ETHICS AND MORALS
Ethics are the rules you abide by in order to remain within a community or profession. Morals are your personal values that run to the core of your very being. Depending on your profession, it’s possible for your morals regarding a certain matter to be stricter than the code of ethics for the same issue
The role of ethics adviser exists because a series of scandals in the early 1990s led then Prime Minister John Major to appoint the committee on standards in public life. The committee identified seven standards – selflessness, integrity, objectivity, accountability, openness, honesty and leadership – that the public should expect their ministers to abide by.
These, known as the Nolan priniciples after the committee’s first chair, were enshrined in the ministerial code. This code had existed in various arrangements since the 1970s, before being formalised in 1992 and published under its current title five years later. It is updated periodically by the prime minister of the day.
Of the four ethics advisers there have been, two have resigned under Boris Johnson.
Sir Alex Allan, had resigned in protest at Mr Johnson’s refusal to sack Priti Patel, despite Sir Alex finding her guilty of bullying and in breach of the ministerial code. Lord Geidt – who served with distinction as the Queen’s private secretary for 10 years – apparently believed he could help restore confidence in the role. With Mr Johnson in charge, this aspiration proved – to put it mildly – naive. Within months, Lord Geidt was being grievously misled by the prime minister over the procurement of funds for the refurbishment of his Downing Street flat.
IS THERE A TRUE NORTH?
It does seem ethics can be pretty flexible as a set of rules: indeed laws are prone to be changeable over time with many things once illegal now being legal and vice-versa it might be confusing to an impartial alien observer to understand the context and motives behind the shifting somewhat like a ‘magnetic north’ that is somewhat askew from ‘true north’ and the impact upon people’s moral compass.
What is truth? Sure there is the scientific truth that we can refute with evidence, but what about the truth that guides us in our opinions and decisions. Roger Ailes of Fox News has said “the truth is whatever people will believe”
Certainly the truth written in history by the victors may differ in detail and perspective from those on the battlefield or in the opposite trenches. The assertions at the Board of Directors may be similarly adrift from the experience of customers and colleagues.
ETHICS, MORALS AND SOCIETY
I find this topic area interesting. I am a reader of philosophy and psychology, including Hobbes, Kant, Jung and Nietzsche. What I find most interesting and rewarding is examining very different views, examining the discrepancies and deviations, the exceptions that indicate this is all far more complex that may immediately be apparent.
In Hobbes’ memorable description, life outside society would be ‘solitary, poor, nasty, brutish, and short’. ‘ But Hobbes’ theory did not end there: he wanted to find a way out of such an undesirable situation. ‘The solution, Hobbes argued, was to put some powerful individual or parliament in charge.

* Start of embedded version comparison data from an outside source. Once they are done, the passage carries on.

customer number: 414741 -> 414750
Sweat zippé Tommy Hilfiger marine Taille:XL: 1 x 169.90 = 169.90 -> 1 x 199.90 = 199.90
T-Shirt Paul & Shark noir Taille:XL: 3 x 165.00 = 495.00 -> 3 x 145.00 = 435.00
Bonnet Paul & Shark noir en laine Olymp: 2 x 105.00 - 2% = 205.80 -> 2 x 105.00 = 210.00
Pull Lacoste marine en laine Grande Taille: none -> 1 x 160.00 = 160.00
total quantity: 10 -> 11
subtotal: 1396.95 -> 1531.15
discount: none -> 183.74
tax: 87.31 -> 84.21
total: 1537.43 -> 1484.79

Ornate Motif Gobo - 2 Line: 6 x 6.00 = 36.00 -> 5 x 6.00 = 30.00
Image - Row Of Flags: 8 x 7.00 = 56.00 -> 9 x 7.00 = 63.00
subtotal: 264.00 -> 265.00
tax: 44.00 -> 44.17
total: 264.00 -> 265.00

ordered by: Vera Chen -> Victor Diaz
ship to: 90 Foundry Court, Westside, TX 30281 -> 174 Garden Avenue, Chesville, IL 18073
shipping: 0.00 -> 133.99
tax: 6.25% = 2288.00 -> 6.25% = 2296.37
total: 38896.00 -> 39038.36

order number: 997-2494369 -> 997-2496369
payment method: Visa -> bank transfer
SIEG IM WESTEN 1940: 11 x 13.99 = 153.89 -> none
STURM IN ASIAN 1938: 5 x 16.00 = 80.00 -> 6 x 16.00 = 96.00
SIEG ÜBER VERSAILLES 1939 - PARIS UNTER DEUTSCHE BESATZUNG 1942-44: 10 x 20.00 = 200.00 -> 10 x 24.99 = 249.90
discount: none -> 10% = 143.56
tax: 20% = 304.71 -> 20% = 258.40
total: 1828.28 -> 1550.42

Kant defines categorical imperatives as commands or moral laws all persons must follow, regardless of their desires or extenuating circumstances. As morals, these imperatives are binding on everyone. According to this you would never lie, not to protect yourself or others from harm, indeed it would demand that you betray confidences if asked.
Nietzsche’s moral philosophy is primarily critical in orientation: he attacks morality both for its commitment to untenable descriptive (metaphysical and empirical) claims about human agency, as well as for the deleterious impact of its distinctive norms and values on the flourishing of the highest types of human. Nietzsche aims at freeing higher human beings from their false consciousness about morality (their false belief that this morality is good for them), not at a transformation of society at large.
EQUALITY, DIVERSITY, AND INCLUSION
Equality, Diversity and Inclusion seems therefore to be an evolution on this complex thinking.
A definition suggests: Equality, Diversity and Inclusion ensures fair treatment and opportunity for all. It aims to eradicate prejudice and discrimination on the basis of an individual or group of individual’s protected characteristics.
I attended a talk hosted by The Guilt with expert speakers on Equality, Diversity and Inclusion and was surprised that the focus was limited to compliance with the law. It was repeatedly said for each scenario discussed that employers (generally the topic of discussion) must follow the law, which I wholly accept and understand but what about circumstances not covered by legislation?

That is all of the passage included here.